▸ Exercise details: Word for word, write the records out again, but omit each picture.

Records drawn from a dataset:
■ ■ ■ ■

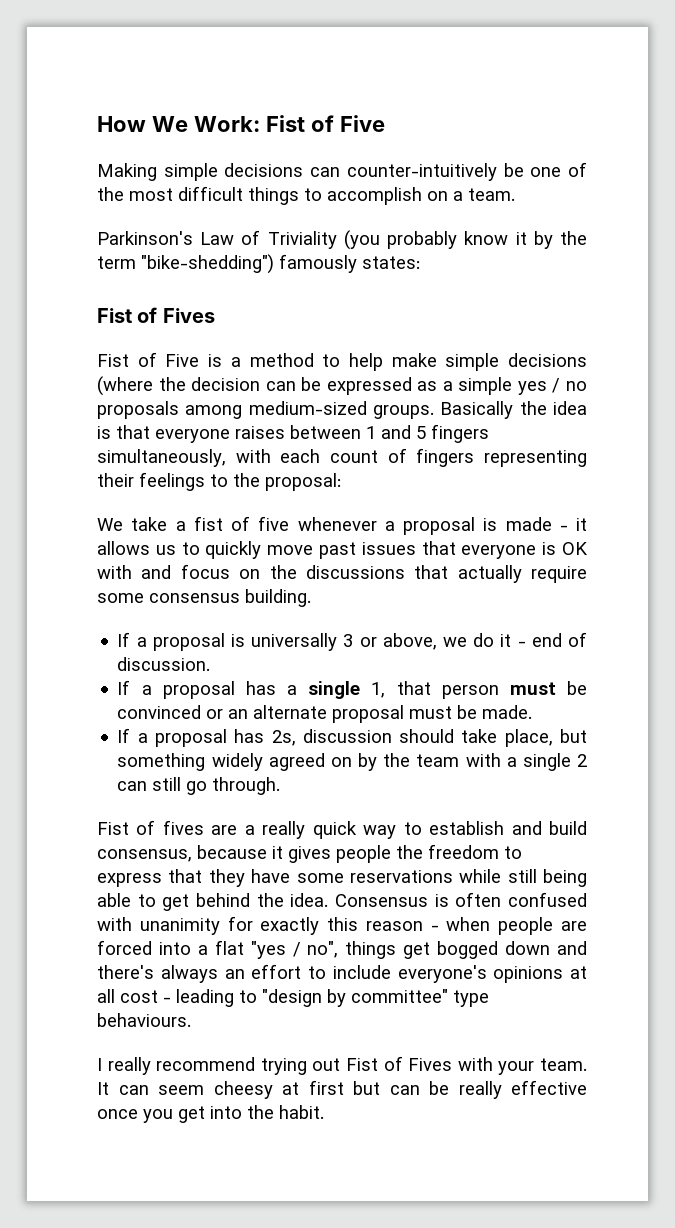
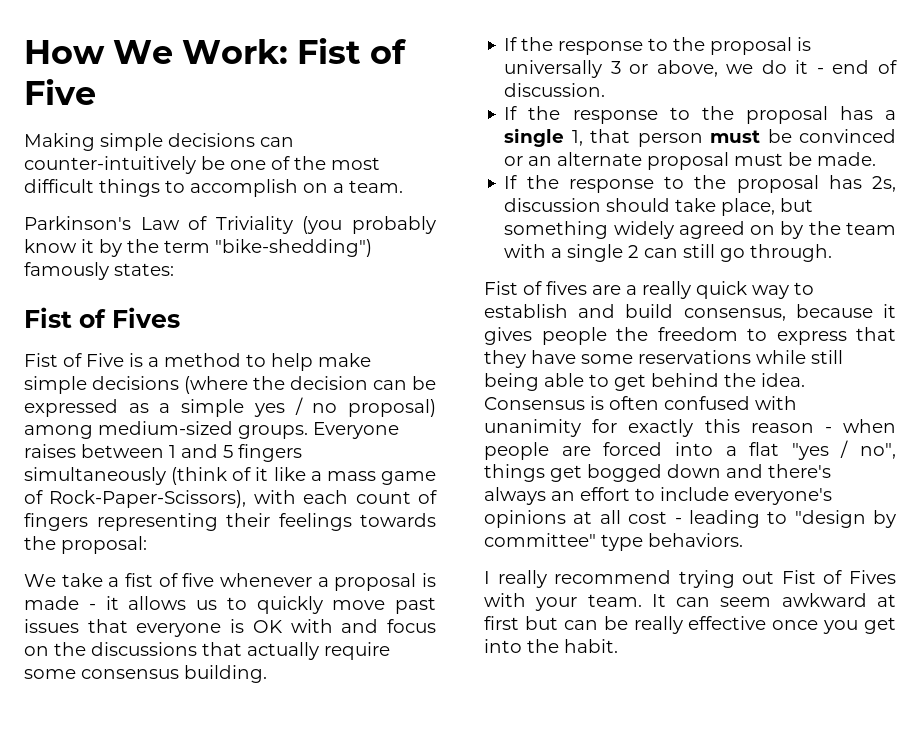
[97,401,179,419] proposals -> [348,399,437,417] proposal)
[440,401,587,419] [97,425,230,443] Basically the idea is that everyone -> [313,422,399,439] Everyone
[97,449,226,467] simultaneously, -> [24,467,437,485] [24,490,247,508] simultaneously (think of it like a mass game of Rock-Paper-Scissors),
[210,474,228,487] to -> [360,513,436,527] towards
[136,637,147,647] a -> [521,37,706,55] the response to the
[141,685,152,695] a -> [528,106,734,124] the response to the
[137,733,148,743] a -> [526,175,727,193] the response to the
[97,1013,191,1027] behaviours. -> [648,533,743,547] behaviors.
[213,1081,273,1099] cheesy -> [781,593,867,607] awkward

■ ■ ■ ■

▸ Written answer:
[97,401,179,419] proposals -> [348,399,437,417] proposal)
[440,401,587,419] [97,425,230,443] Basically the idea is that everyone -> [313,422,399,439] Everyone
[97,449,226,467] simultaneously, -> [24,467,437,485] [24,490,247,508] simultaneously (think of it like a mass game of Rock-Paper-Scissors),
[210,474,228,487] to -> [360,513,436,527] towards
[136,637,147,647] a -> [521,37,706,55] the response to the
[141,685,152,695] a -> [528,106,734,124] the response to the
[137,733,148,743] a -> [526,175,727,193] the response to the
[97,1013,191,1027] behaviours. -> [648,533,743,547] behaviors.
[213,1081,273,1099] cheesy -> [781,593,867,607] awkward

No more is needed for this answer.